The Supreme Court on Monday termed illegal all coal block allocations made between 1993 and 2010 and slammed the different governments at the Centre, including the previous NDA and UPA regimes, for “arbitrary and unfair” distribution of national wealth.

A three-judge bench presided over by Chief Justice R M Lodha, however, decided to adjudicate further on September 1 on the consequences of the 218 arbitrary allocations. 

Coal, also called black diamond, is used in power generation, iron, steel and cement industry. The court’s rule on future of allocations would be keenly watched due to its possible repercussion on economic growth. 

“There were no objective criteria, nay, no criteria for evaluation of comparative merits. The approach had been ad hoc and casual. There was no fair and transparent procedure... Common good and public interest have, thus, suffered heavily. Hence, the allocations based on the recommendations made in all the 36 meetings of the screening committee are illegal.” 

The court passed the strongly-worded judgment after hearing two PILs filed by advocate M L Sharma and NGO “Common Cause” in 2012, seeking cancellation of all the allocations of coal blocks. The petitions were filed following the damning report by the then Comptroller and Auditor General Vinod Rai, estimating Rs 1.86 lakh crore loss to exchequer due to “illegal” allocations. 

The bench, while pronouncing the verdict, suggested setting up of a committee of retired Supreme Court judges to give a report on figures of coal block allocations and invited suggestions from the government and petitioners.
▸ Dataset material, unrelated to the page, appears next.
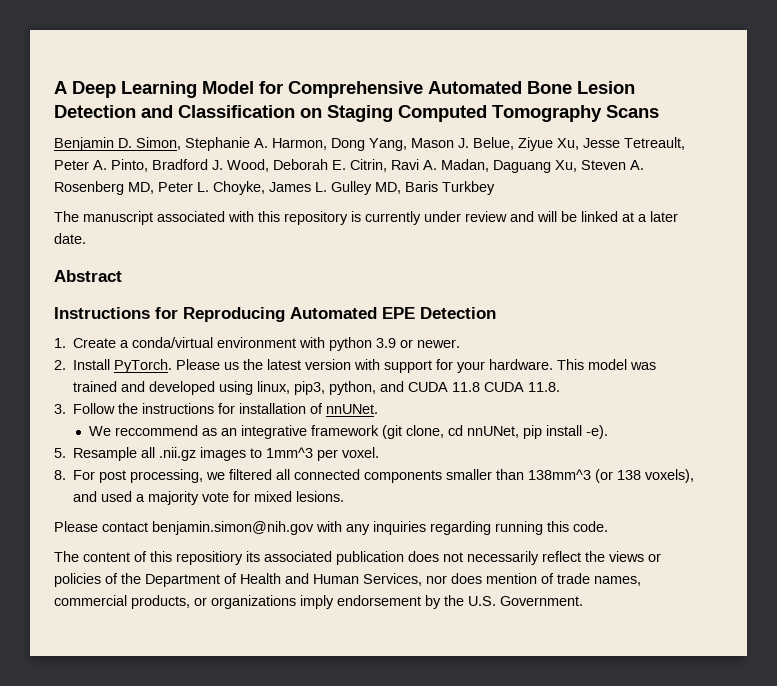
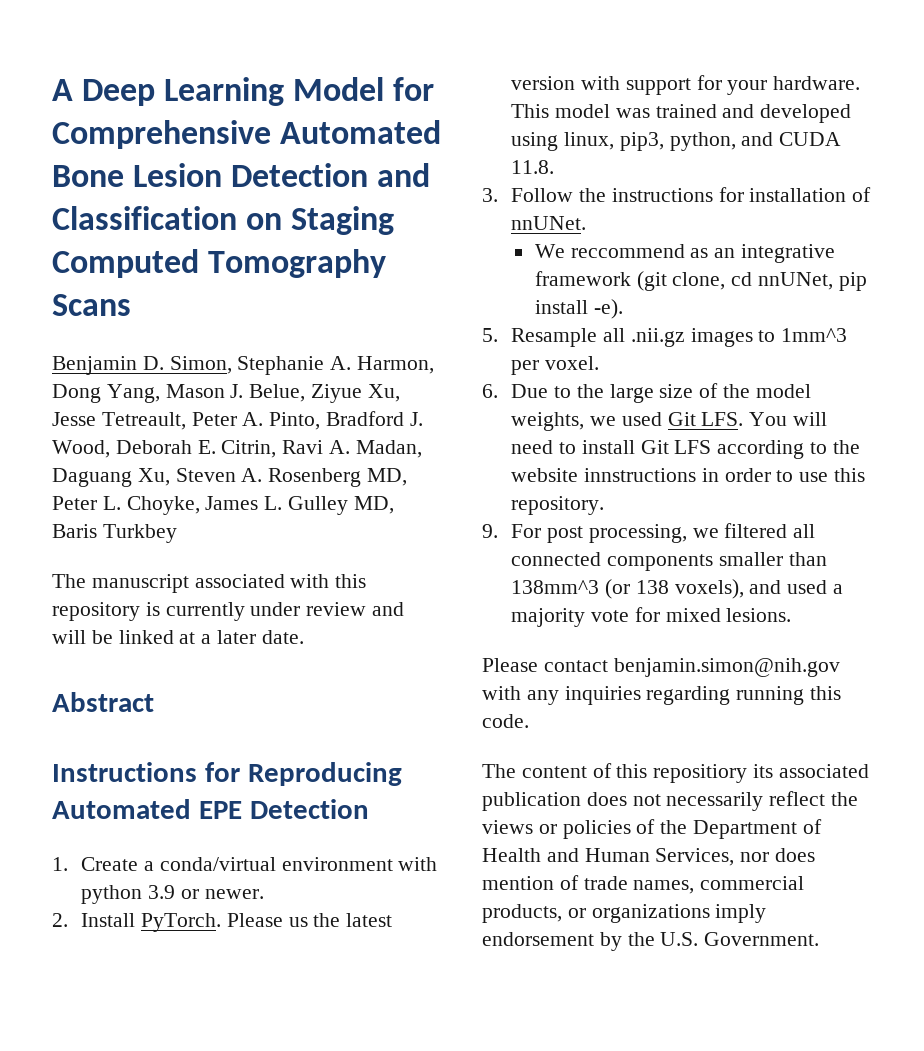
- This model was trained and developed using linux, pip3, python, and CUDA 11.8 CUDA 11.8.
+ This model was trained and developed using linux, pip3, python, and CUDA 11.8.
- 8. For post processing, we filtered all connected components smaller than 138mm^3 (or 138 voxels), and used a majority vote for mixed lesions.
+ 6. Due to the large size of the model weights, we used Git LFS. You will need to install Git LFS according to the website innstructions in order to use this repository.
+ 9. For post processing, we filtered all connected components smaller than 138mm^3 (or 138 voxels), and used a majority vote for mixed lesions.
“The allocations from 14/07/1993 in 36 meetings and the allocations through the government-dispensation route suffer from the vice of arbitrariness and legal flaws,” the bench, also comprising Justices Madan B Lokur and Joseph Kurian, said in a 163-page verdict. 

It also concluded that most of the companies which got the coal blocks were not engaged in the production of steel, power or cement at the time of allocation, nor did they make any disclosure whether or not the power, steel or cement plant was operational. 
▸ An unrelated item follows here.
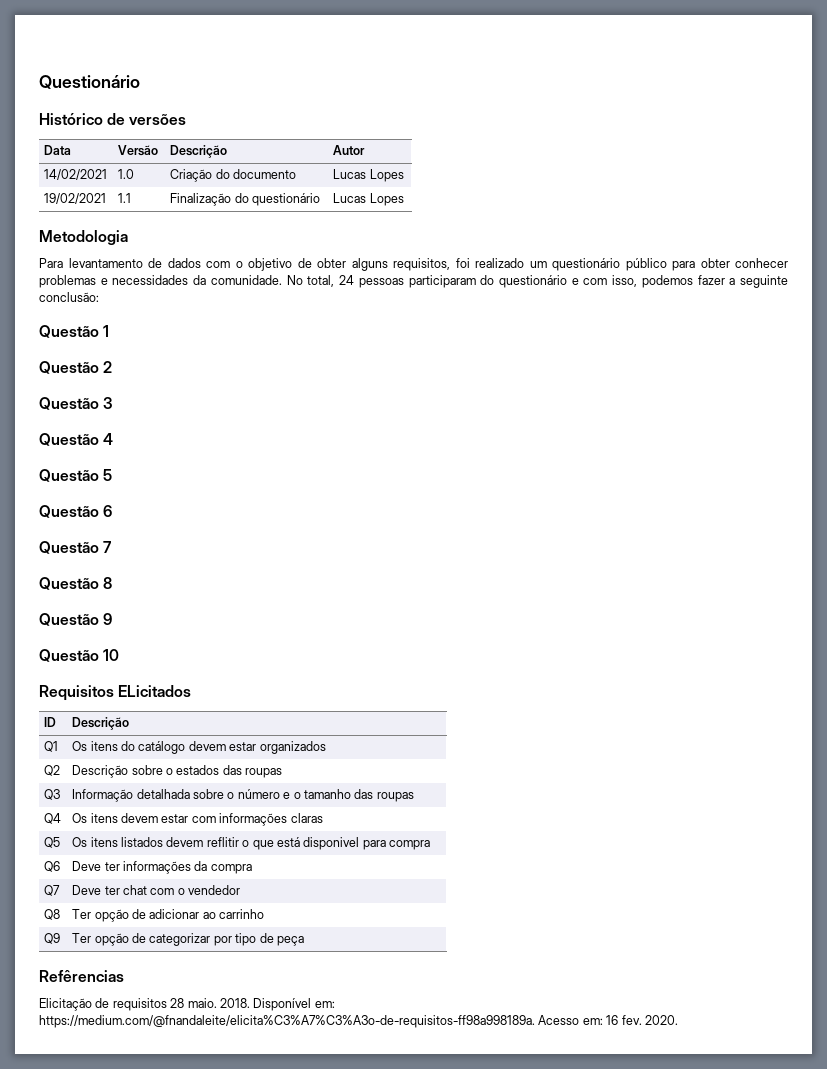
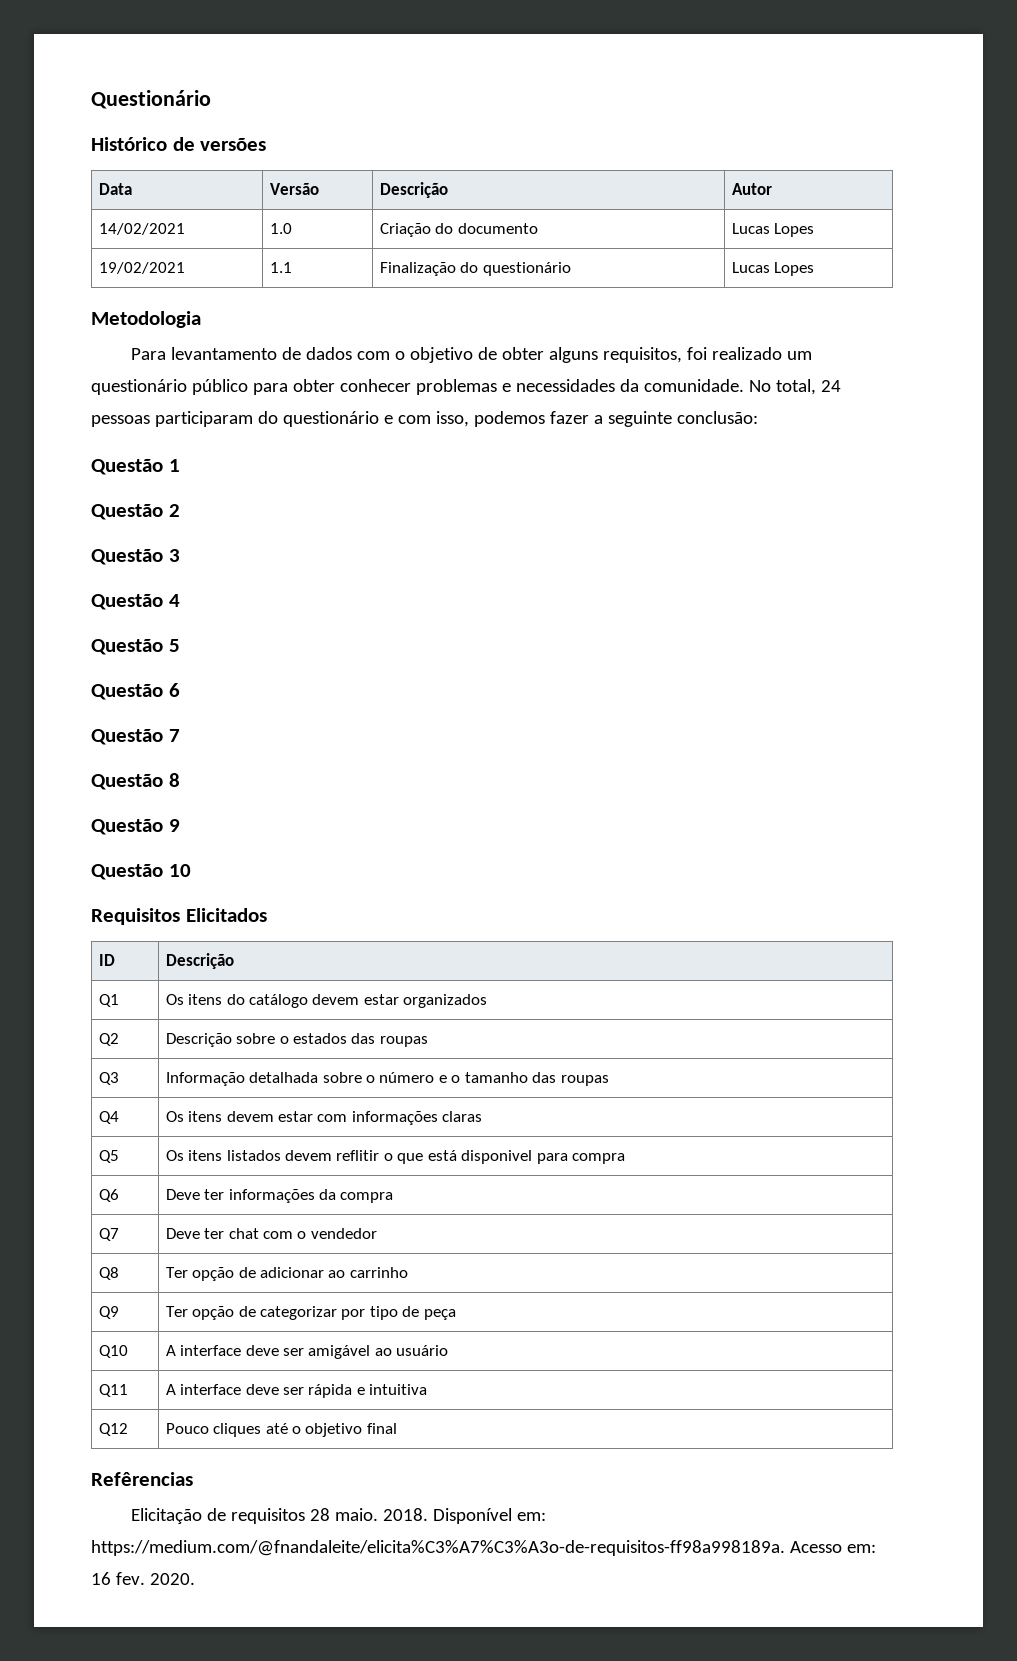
- Requisitos ELicitados
+ Requisitos Elicitados
+ Q10 | A interface deve ser amigável ao usuário
+ Q11 | A interface deve ser rápida e intuitiva
+ Q12 | Pouco cliques até o objetivo final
They merely stated that they proposed to set up such plants, thus failing to meet the criterion of end-use project at the time of allocation.

However, the court clarified that the allocations made to ultra mega power projects for supplying lowest tariffs of electricity through competitive bidding would not be cancelled. ­But those projects were not allowed to divert the coal for commercial purpose.

Relying upon the eligibility requirement as mentioned in the Coal Mines Nationalisation Act, 1973, the bench agreed with the contention of petitioners that state governments and their public sector undertakings were not eligible for mining coal for commercial use.

Only a unit engaged in the production of iron and steel and generation of power, washing of coal obtained from mine or production of cement, is entitled to the allocation in addition to central government, a central government company or corporation, it added.

The court did not agree to the Centre’s contention that coal reserves were primarily concentrated in seven states viz Maharashtra, Madhya Pradesh, Chhattisgarh, Odisha, Jharkhand, Andhra Pradesh and West Bengal and all those states have accepted and acknowledged the power of central government in allocating coal blocks.